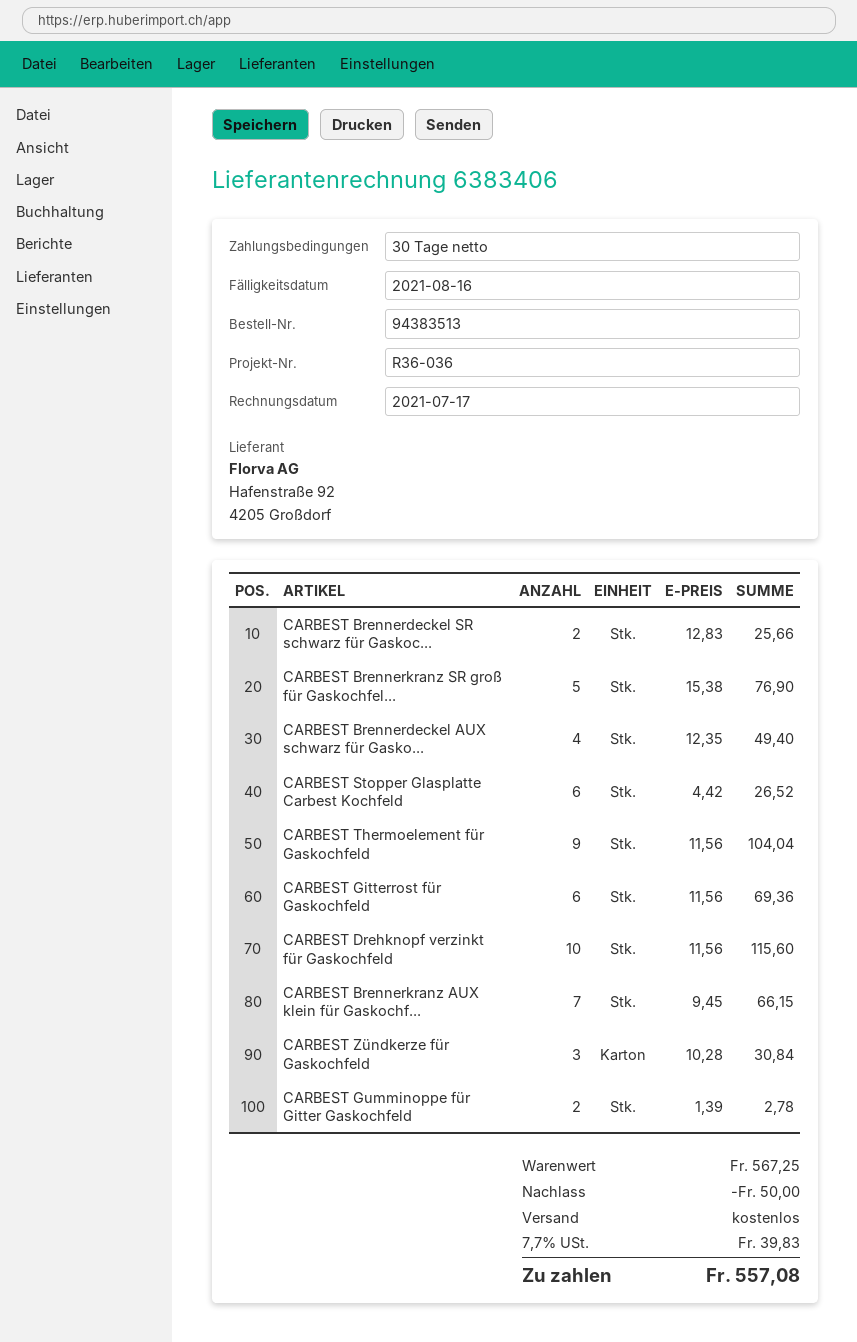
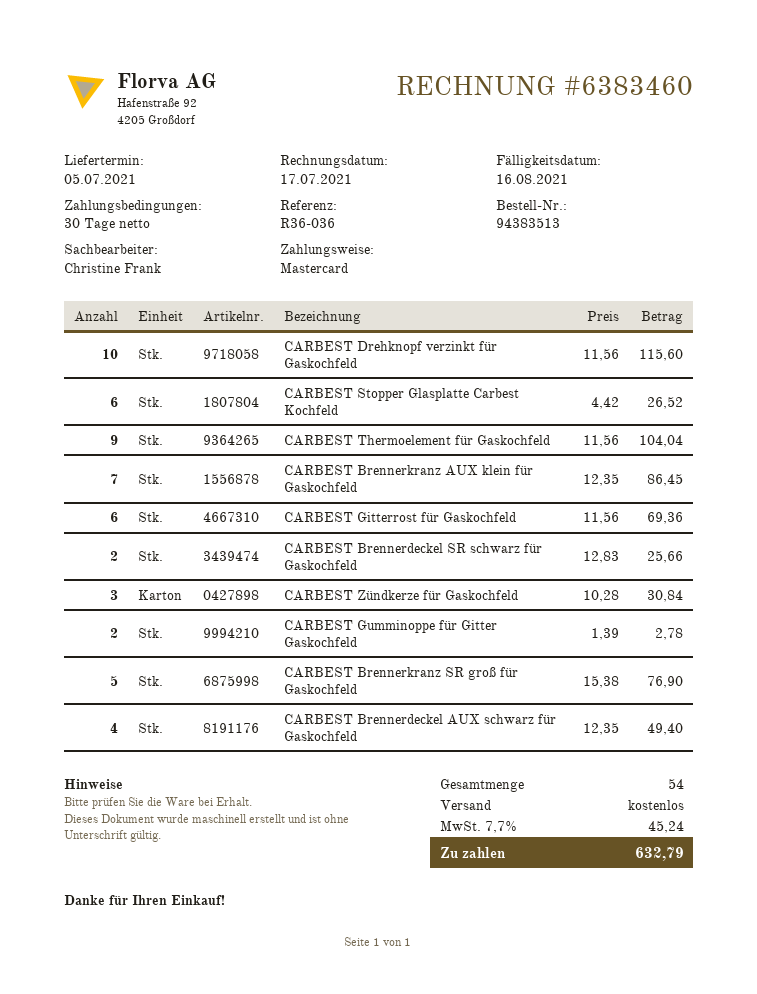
invoice number: 6383406 -> 6383460
CARBEST Brennerkranz AUX klein für Gaskochf...: 7 x 9.45 = 66.15 -> 7 x 12.35 = 86.45
discount: 50.00 -> none
tax: 7.7% = 39.83 -> 7.7% = 45.24
total: 557.08 -> 632.79

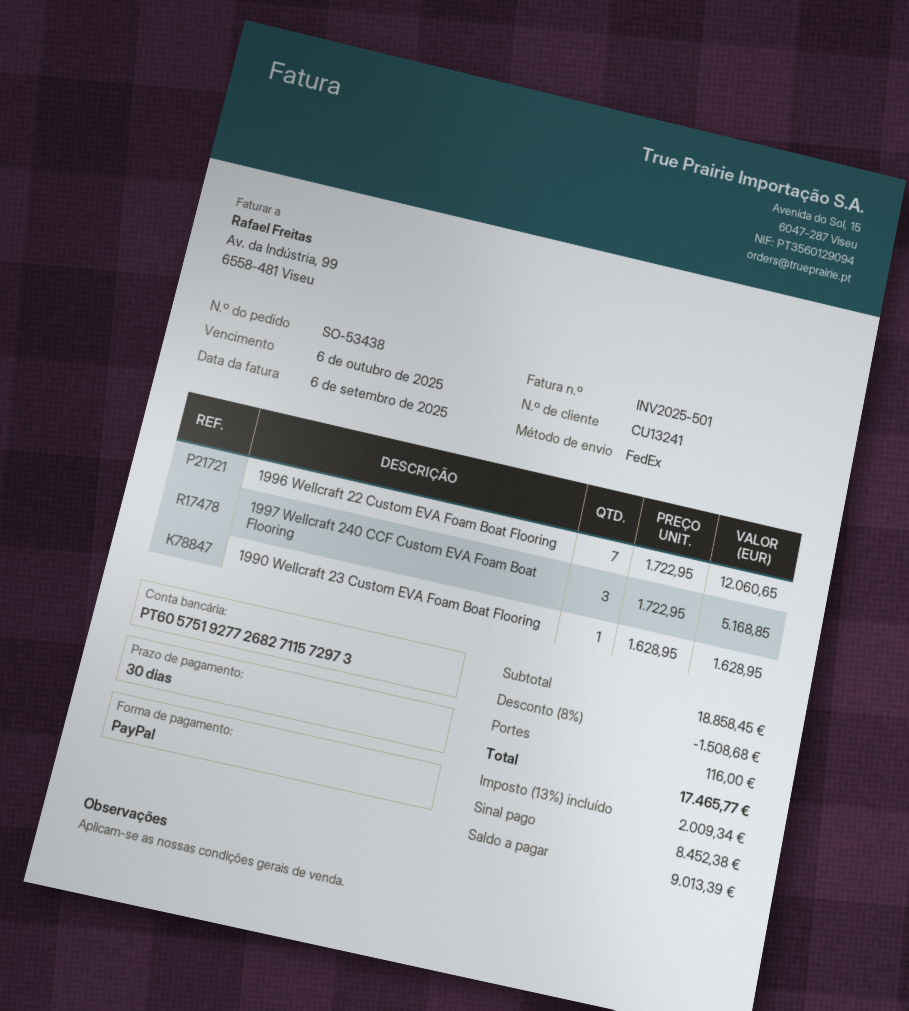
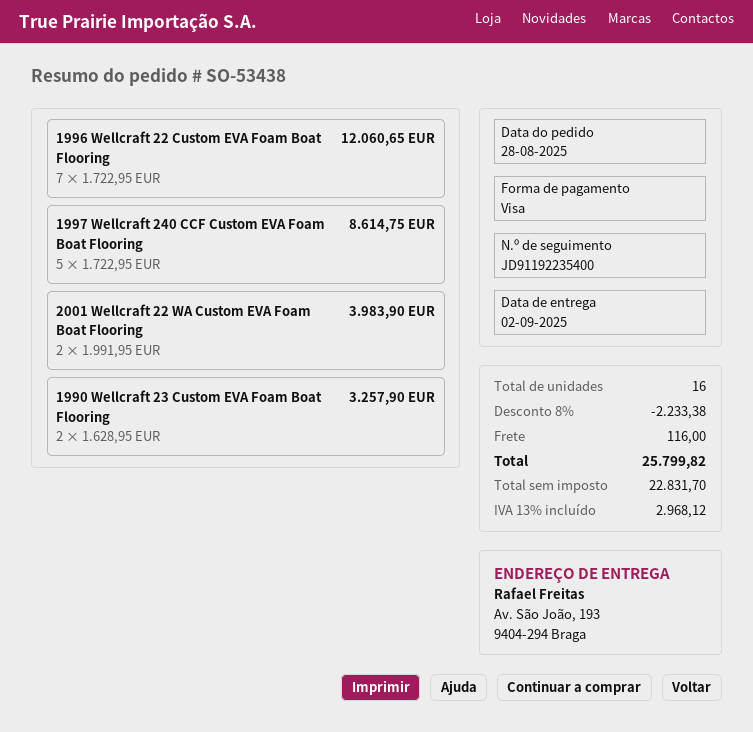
payment method: PayPal -> Visa
1997 Wellcraft 240 CCF Custom EVA Foam Boat Flooring: 3 x 1722.95 = 5168.85 -> 5 x 1722.95 = 8614.75
1990 Wellcraft 23 Custom EVA Foam Boat Flooring: 1 x 1628.95 = 1628.95 -> 2 x 1628.95 = 3257.90
2001 Wellcraft 22 WA Custom EVA Foam Boat Flooring: none -> 2 x 1991.95 = 3983.90
discount: 8% = 1508.68 -> 8% = 2233.38
tax: 13% = 2009.34 -> 13% = 2968.12
total: 17465.77 -> 25799.82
○ ○ ○ ○
### Task requirements
Restate the entries verbatim, without pictures.

### Answer area
invoice number: 6383406 -> 6383460
CARBEST Brennerkranz AUX klein für Gaskochf...: 7 x 9.45 = 66.15 -> 7 x 12.35 = 86.45
discount: 50.00 -> none
tax: 7.7% = 39.83 -> 7.7% = 45.24
total: 557.08 -> 632.79

payment method: PayPal -> Visa
1997 Wellcraft 240 CCF Custom EVA Foam Boat Flooring: 3 x 1722.95 = 5168.85 -> 5 x 1722.95 = 8614.75
1990 Wellcraft 23 Custom EVA Foam Boat Flooring: 1 x 1628.95 = 1628.95 -> 2 x 1628.95 = 3257.90
2001 Wellcraft 22 WA Custom EVA Foam Boat Flooring: none -> 2 x 1991.95 = 3983.90
discount: 8% = 1508.68 -> 8% = 2233.38
tax: 13% = 2009.34 -> 13% = 2968.12
total: 17465.77 -> 25799.82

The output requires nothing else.